RECORDED DATA below:

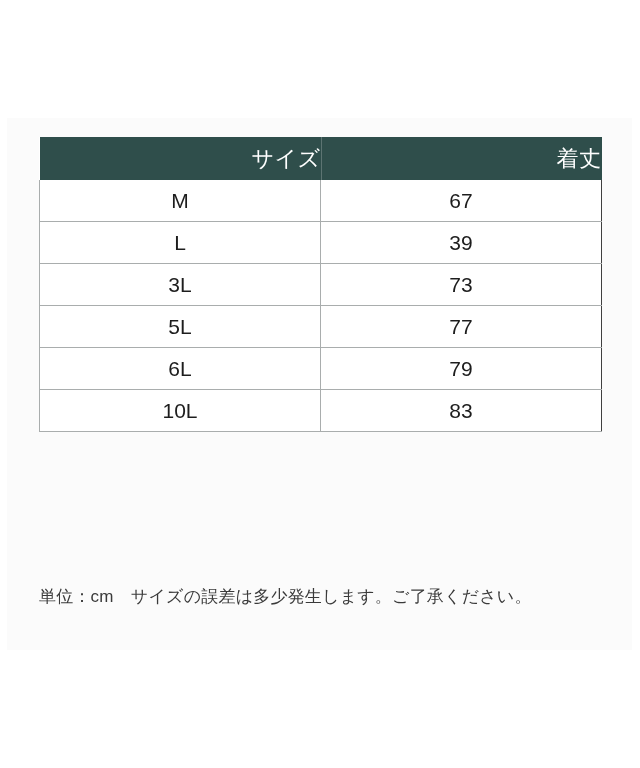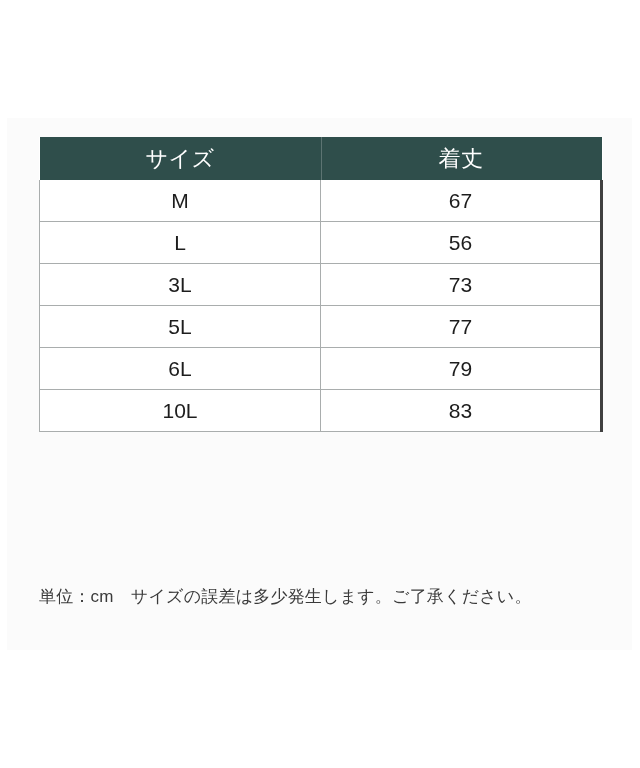--- a/index.html
+++ b/index.html
@@ -55,7 +55,7 @@
     font-size: 22px;
     line-height: 1;
     height: 43px;
-    text-align: center;
+    text-align: right;
     vertical-align: middle;
     padding: 0;
     border: none;

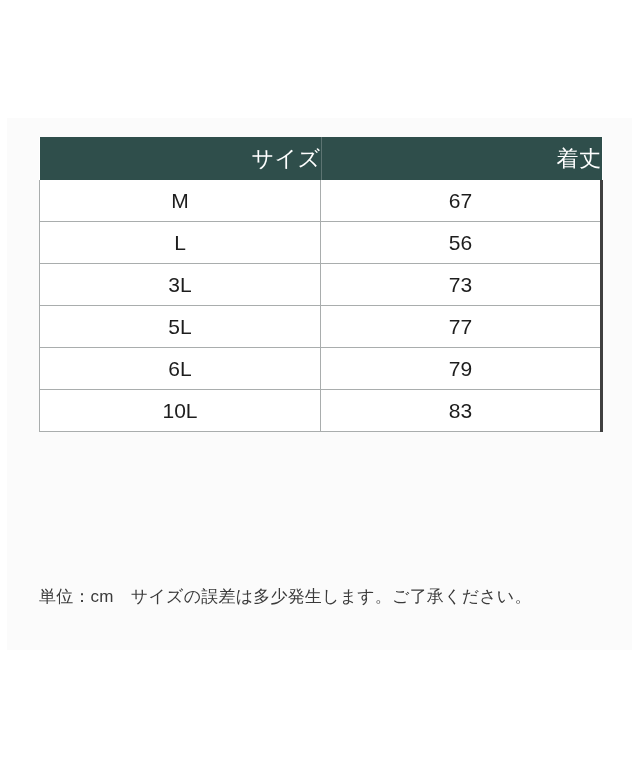--- a/index.html
+++ b/index.html
@@ -76,7 +76,7 @@
     background: #ffffff;
     border-bottom: 1px solid #a9adad;
     border-left: 1px solid #a9adad;
-    border-right: 3px solid #404040;
+    border-right: 1px solid #404040;
   }
 
   table.size-table tbody tr:first-child td {

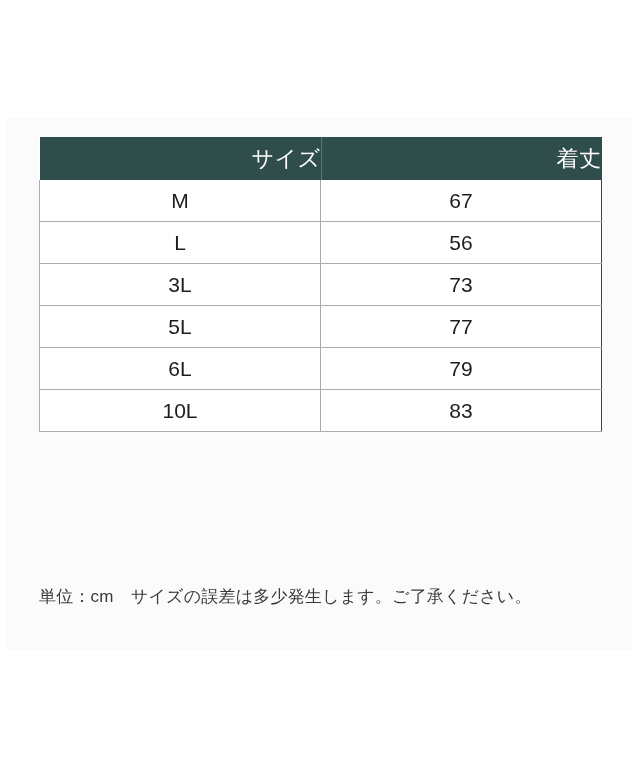--- a/index.html
+++ b/index.html
@@ -128,7 +128,7 @@
         </tr>
         <tr>
           <td class="cell-size">L</td>
-          <td class="cell-value">56</td>
+          <td class="cell-value">39</td>
         </tr>
         <tr>
           <td class="cell-size">3L</td>

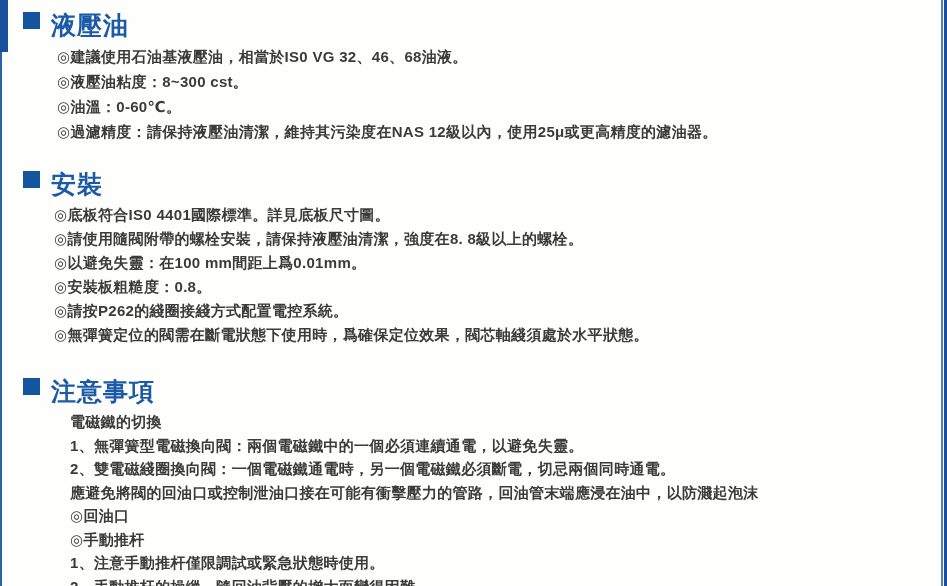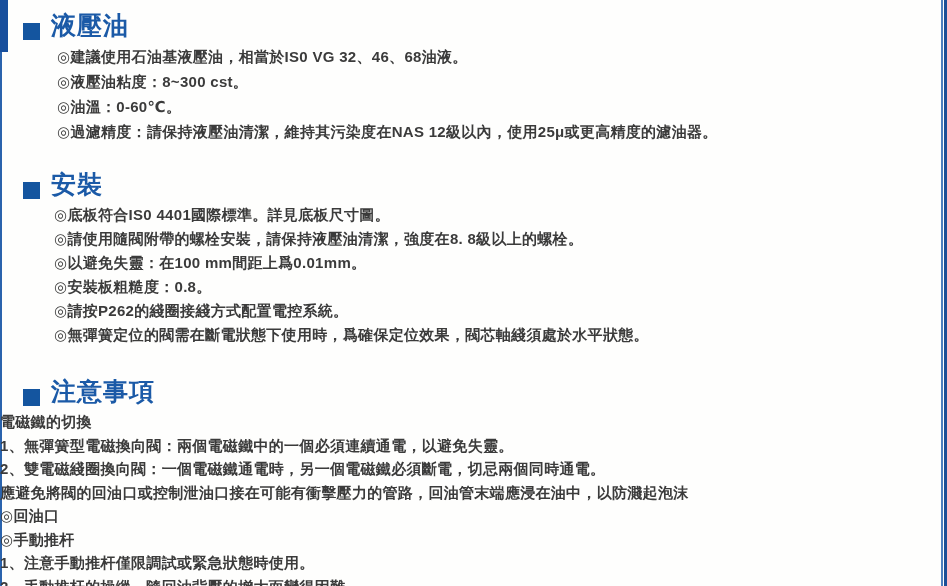--- a/index.html
+++ b/index.html
@@ -40,7 +40,7 @@
     padding:10px 0 0 0;
   }
   .sec-head{
-    display:flex;align-items:flex-end;
+    display:flex;align-items:flex-start;
     margin-left:23px;
   }
   .bullet{

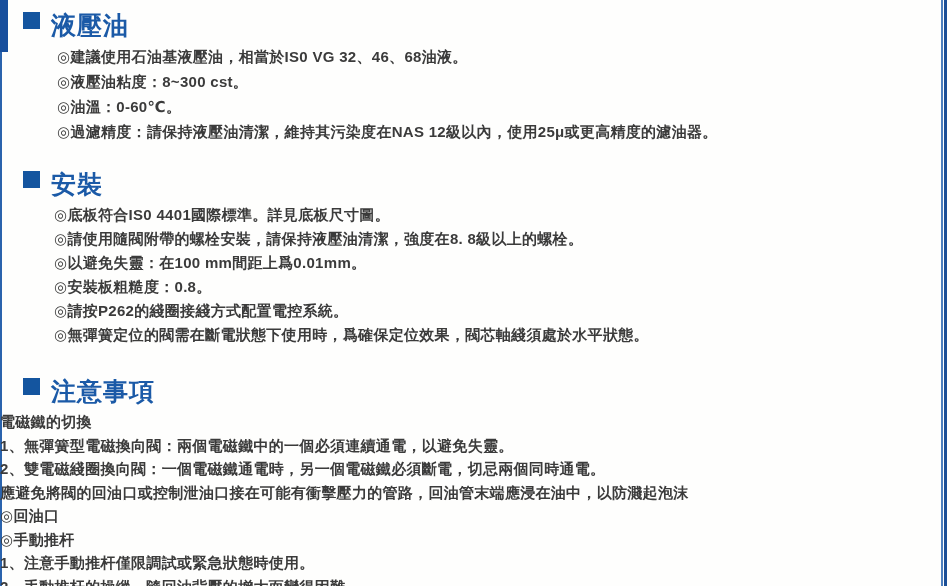--- a/index.html
+++ b/index.html
@@ -69,7 +69,7 @@
   }
   .sec1 .line{line-height:25px;padding-left:57px;}
   .sec2 .line{line-height:24px;padding-left:54px;}
-  .sec3 .line{line-height:23.5px;}
+  .sec3 .line{line-height:23.5px;padding-left:70px;}
   .sec2{margin-top:25px;}
   .sec3{margin-top:29px;}
 </style>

End of RECORDED DATA.

» **YOUR GOAL**
Reproduce the records above exactly, excluding every picture.

» **RESPONSE BELOW**
--- a/index.html
+++ b/index.html
@@ -55,7 +55,7 @@
     font-size: 22px;
     line-height: 1;
     height: 43px;
-    text-align: center;
+    text-align: right;
     vertical-align: middle;
     padding: 0;
     border: none;

--- a/index.html
+++ b/index.html
@@ -76,7 +76,7 @@
     background: #ffffff;
     border-bottom: 1px solid #a9adad;
     border-left: 1px solid #a9adad;
-    border-right: 3px solid #404040;
+    border-right: 1px solid #404040;
   }
 
   table.size-table tbody tr:first-child td {

--- a/index.html
+++ b/index.html
@@ -128,7 +128,7 @@
         </tr>
         <tr>
           <td class="cell-size">L</td>
-          <td class="cell-value">56</td>
+          <td class="cell-value">39</td>
         </tr>
         <tr>
           <td class="cell-size">3L</td>

--- a/index.html
+++ b/index.html
@@ -40,7 +40,7 @@
     padding:10px 0 0 0;
   }
   .sec-head{
-    display:flex;align-items:flex-end;
+    display:flex;align-items:flex-start;
     margin-left:23px;
   }
   .bullet{

--- a/index.html
+++ b/index.html
@@ -69,7 +69,7 @@
   }
   .sec1 .line{line-height:25px;padding-left:57px;}
   .sec2 .line{line-height:24px;padding-left:54px;}
-  .sec3 .line{line-height:23.5px;}
+  .sec3 .line{line-height:23.5px;padding-left:70px;}
   .sec2{margin-top:25px;}
   .sec3{margin-top:29px;}
 </style>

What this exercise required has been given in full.